Negli esseri umani, studi giapponesi hanno dimostrato che la clorella ha indotto una significativa diminuzione della percentuale di grasso corporeo, del colesterolo totale nel siero e dei livelli di zucchero veloce. L’attivazione del segnale insulinico da parte della clorella e la sua capacità di aumentare il catabolismo del colesterolo attraverso la regolazione epatica potrebbero spiegare le sue proprietà ipoglicemiche. Va notato, tuttavia, che alcuni studi danno pochi o nessun risultato, e quindi sono necessarie più ricerche in questo settore.

Nel 2006, i ricercatori hanno dimostrato che la clorella ha ridotto i livelli di glucosio nel sangue aumentando la sua ricaptazione da parte del fegato. E nel 2009 e nel 2011, è stato dimostrato negli animali che la clorella è efficace nel prevenire la resistenza all’insulina. I suoi risultati sono in linea con quelli di Mizoguchi, che nel 2008 ha dimostrato negli esseri umani che la clorella era in grado di attivare il segnale dell’insulina e quindi di limitare il tasso di zucchero veloce nel sangue.

In dosi elevate, la clorella aiuterebbe a ridurre l’ipertensione e potrebbe inibire la formazione di complessi di zucchero coinvolti nello sviluppo di patologie come il diabete e l’arteriosclerosi.

Nel 2009, durante una conferenza della “The American Academy of Anti-Aging Medicine“, il dottor Randall Marchant ha presentato i risultati di una ricerca condotta sulla clorella e la sindrome metabolica.

Ha spiegato che “un’assunzione giornaliera di clorella aiuta a mantenere livelli sani di grasso corporeo, pressione sanguigna, colesterolo totale nel siero e zuccheri veloci“.

La clorella sembra essere un integratore alimentare promettente per aiutare a mantenere i livelli di lipidi e zuccheri, e quindi prevenire alcune condizioni come l’arteriosclerosi.

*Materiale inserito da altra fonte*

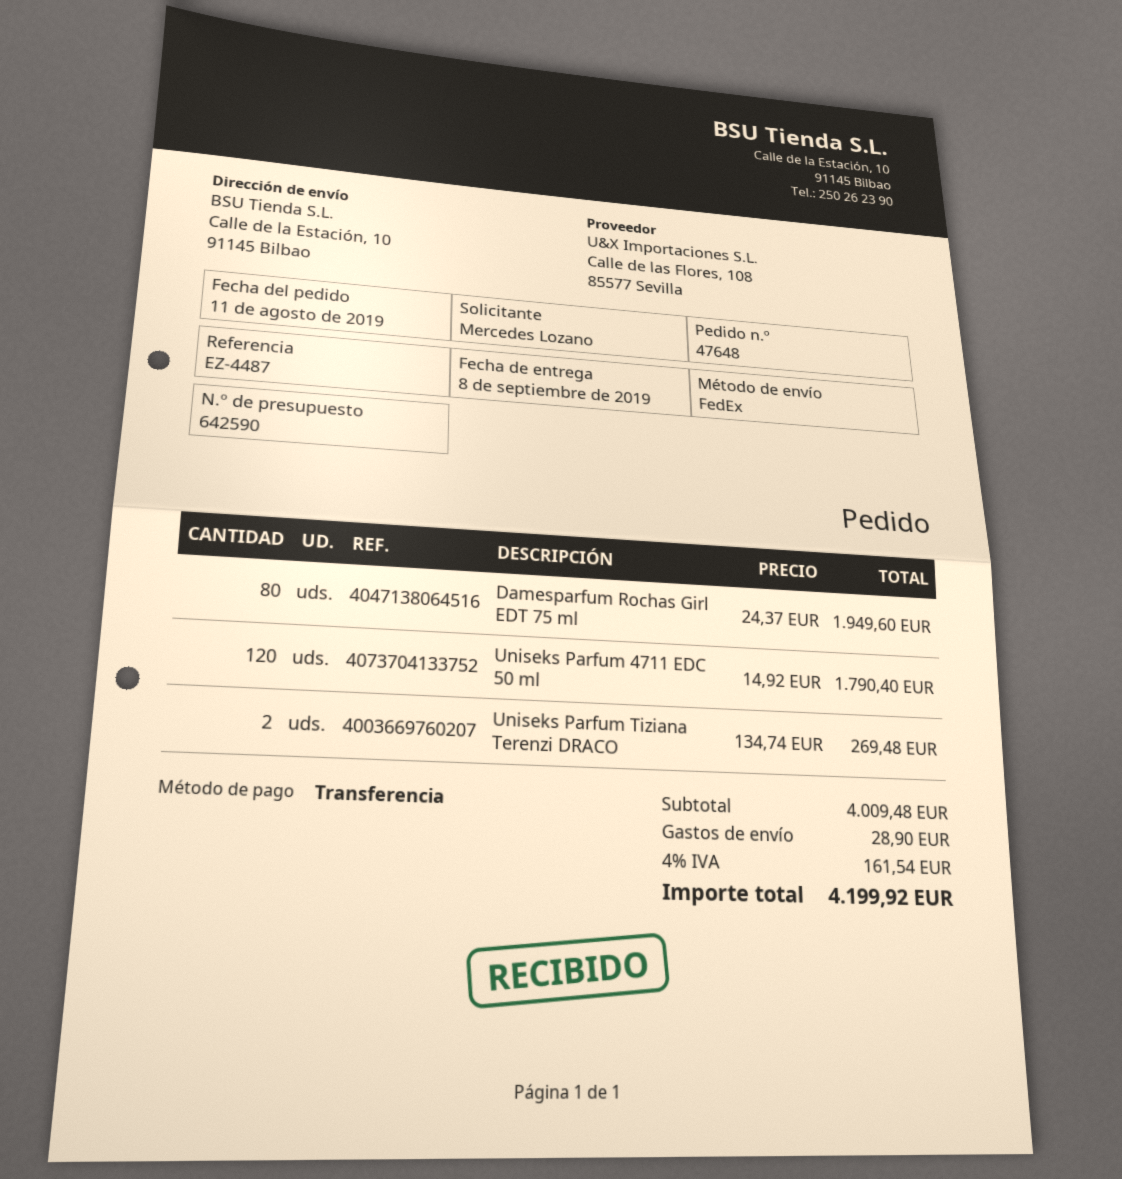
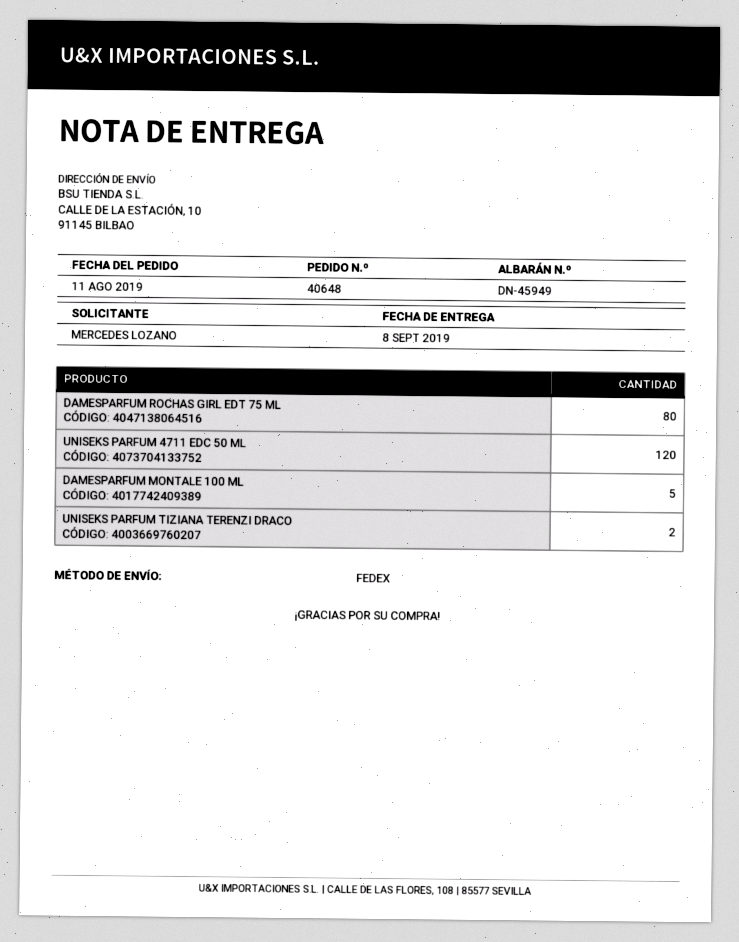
order number: 47648 -> 40648
DAMESPARFUM MONTALE 100 ML: none -> 5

Tuttavia, sono necessari più studi per confermare questi dati.

Alleviare i sintomi della fibromialgia

Nel 2000, i risultati di uno studio pilota hanno dimostrato che il consumo di 10 g/giorno di clorella poteva ridurre del 22% l’intensità del dolore nei pazienti affetti da fibromialgia.

Duplicato nel 2011, lo studio conferma i dati precedenti: il consumo di 10 g/giorno di clorella per 2-3 mesi ha il potenziale di alleviare i sintomi, migliorare la qualità della vita e normalizzare le funzioni del corpo in pazienti con fibromialgia.

Questi risultati devono essere confermati da studi su larga scala. In caso di dubbio, non esitate a chiedere il parere di un medico prima di prendere qualsiasi integratore.